La beauty care di ogni donna, non può non contare sull’intervento di una piastra per capelli: comoda da utilizzare, facile da portare sempre nel proprio beauty case, rappresenta uno strumento basilare per curare la propria chioma, dalla radice alla punta.

Le piastre per capelli, consentono di realizzare il sogno di molte donne, di contare sempre su capelli lisci, morbidi e luminosi; per chi invece vuol dare un po’ di movimento a capelli troppo piatti, è possibile sfruttare la potenza di una piastra per capelli standard, per creare fantastici boccoli tutti da ammirare. Esistono, tuttavia, gli appositi arriccia-capelli, ma per chi vuole cambiare spesso aspetto alla propria acconciatura, una singola piastra per capelli può rappresentare un’ottima soluzione.
I modelli di ultima generazione, garantiscono un controllo ineccepibile sulla temperatura da mantenere per risultati sempre soddisfacenti: di media, per capelli leggermente mossi, occorrono piastre in grado di mantenere i 150-180 gradi, mentre per capelli ricci o crespi ne occorrono almeno 200. Per una semplice acconciatura quotidiana, bastano invece piastre in grado di mantenere una temperatura variabile tra gli 80 e i 100 gradi. Tra i materiali migliori troviamo ceramica e tormalina: le piastre per capelli composte da questi materiali, infatti, non solo riescono a lisciare i capelli, ma si prendono cura sia del cuoio capelluto che delle punte, senza così rovinarli. Esistono poi le piastre a ioni, in grado di rilasciare una serie di particelle che renderanno i capelli più morbidi e lucenti.

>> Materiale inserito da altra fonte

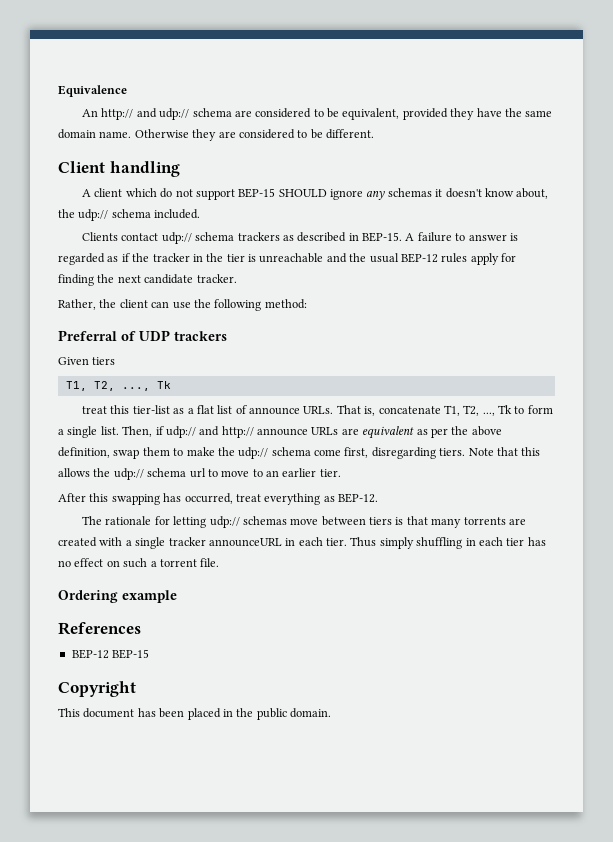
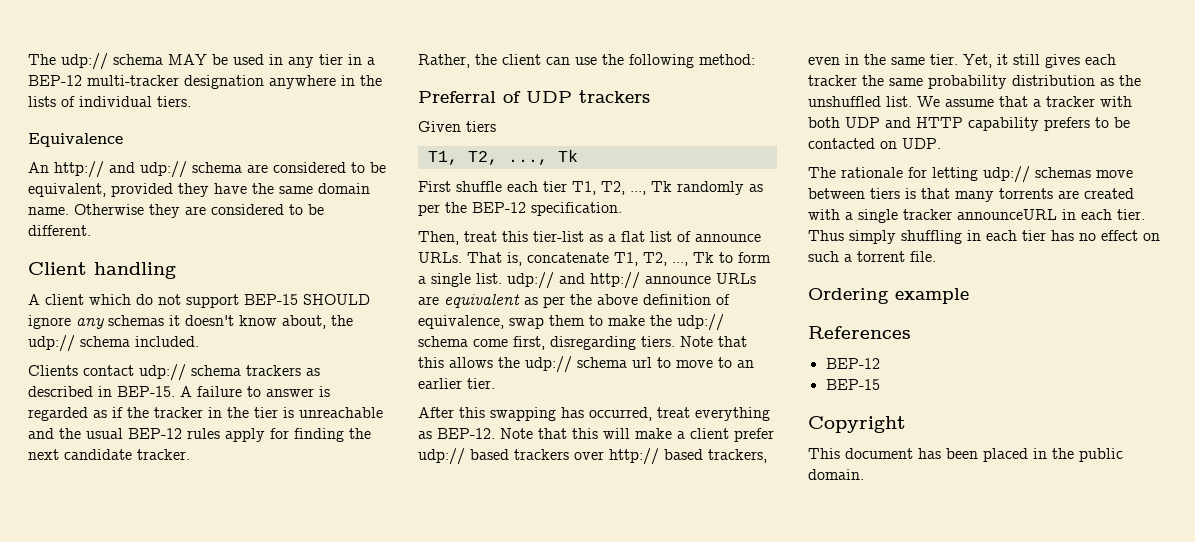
(58, 91) none -> [28,53,375,70] [28,75,382,89] [28,96,191,107] The udp:// schema MAY be used in any tier in a BEP-12 multi-tracker designation anywhere in the lists of individual tiers. //
(171, 385) none -> [418,181,763,195] [418,202,622,216] [418,231,459,245] First shuffle each tier T1, T2, ..., Tk randomly as per the BEP-12 specification. // Then,
[122,426,164,437] Then, if -> (502, 278) none
[58,447,110,458] definition, -> [643,294,730,305] [418,315,504,329] definition of equivalence,
(378, 498) none -> [500,428,774,442] [418,448,767,465] [808,54,1116,68] [808,75,1141,89] [808,96,1132,107] [808,117,1130,131] [808,138,941,149] Note that this will make a client prefer udp:// based trackers over http:// based trackers, even in the same tier. Yet, it still gives each tracker the same probability distribution as the unshuffled list. We assume that a tracker with both UDP and HTTP capability prefers to be contacted on UDP.
(109, 654) none -> (880, 363) //

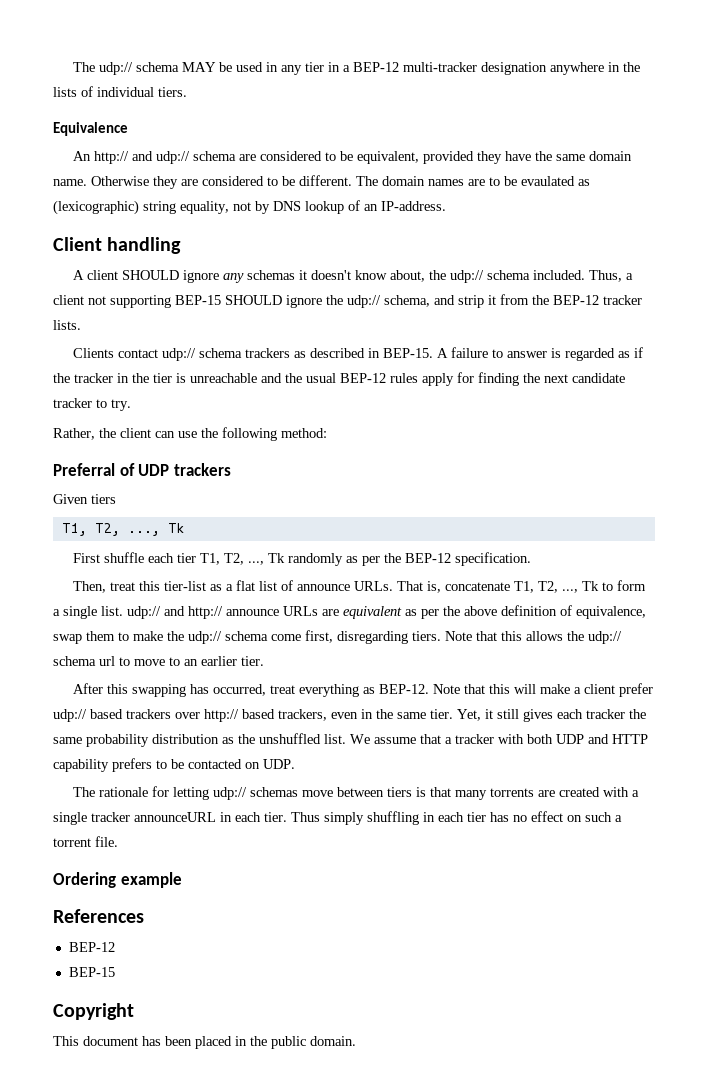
(91, 230) none -> [356,176,590,186] [53,200,446,215] The domain names are to be evaulated as (lexicographic) string equality, not by DNS lookup of an IP-address.
[89,294,298,308] which do not support BEP-15 -> (119, 275) none
(199, 341) none -> [589,270,634,282] [53,294,642,308] [53,320,81,330] Thus, a client not supporting BEP-15 SHOULD ignore the udp:// schema, and strip it from the BEP-12 tracker lists.
[137,449,190,460] tracker. -> [53,398,131,411] tracker to try.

A seconda della mole di capelli da dover trattare, le dimensioni sono molto importanti: le piastre per capelli più piccole, e di conseguenza più leggere, possono richiedere un tempo maggiore per la stiratura. Lo standard per il trattamento e la stiratura di ciocche di media grandezza, è di circa 2 cm: ne esistono, però, di dimensioni maggiori per trattare porzioni di capelli più importanti. Un fattore da non sottovalutare, è la lunghezza del cavo di alimentazione: un cavo inferiore al metro e mezzo, rischia di essere troppo corto. Ideale, in questo senso, è poter contare su un cavo lungo almeno due metri, che sia piuttosto flessibile e abbia una presa standard.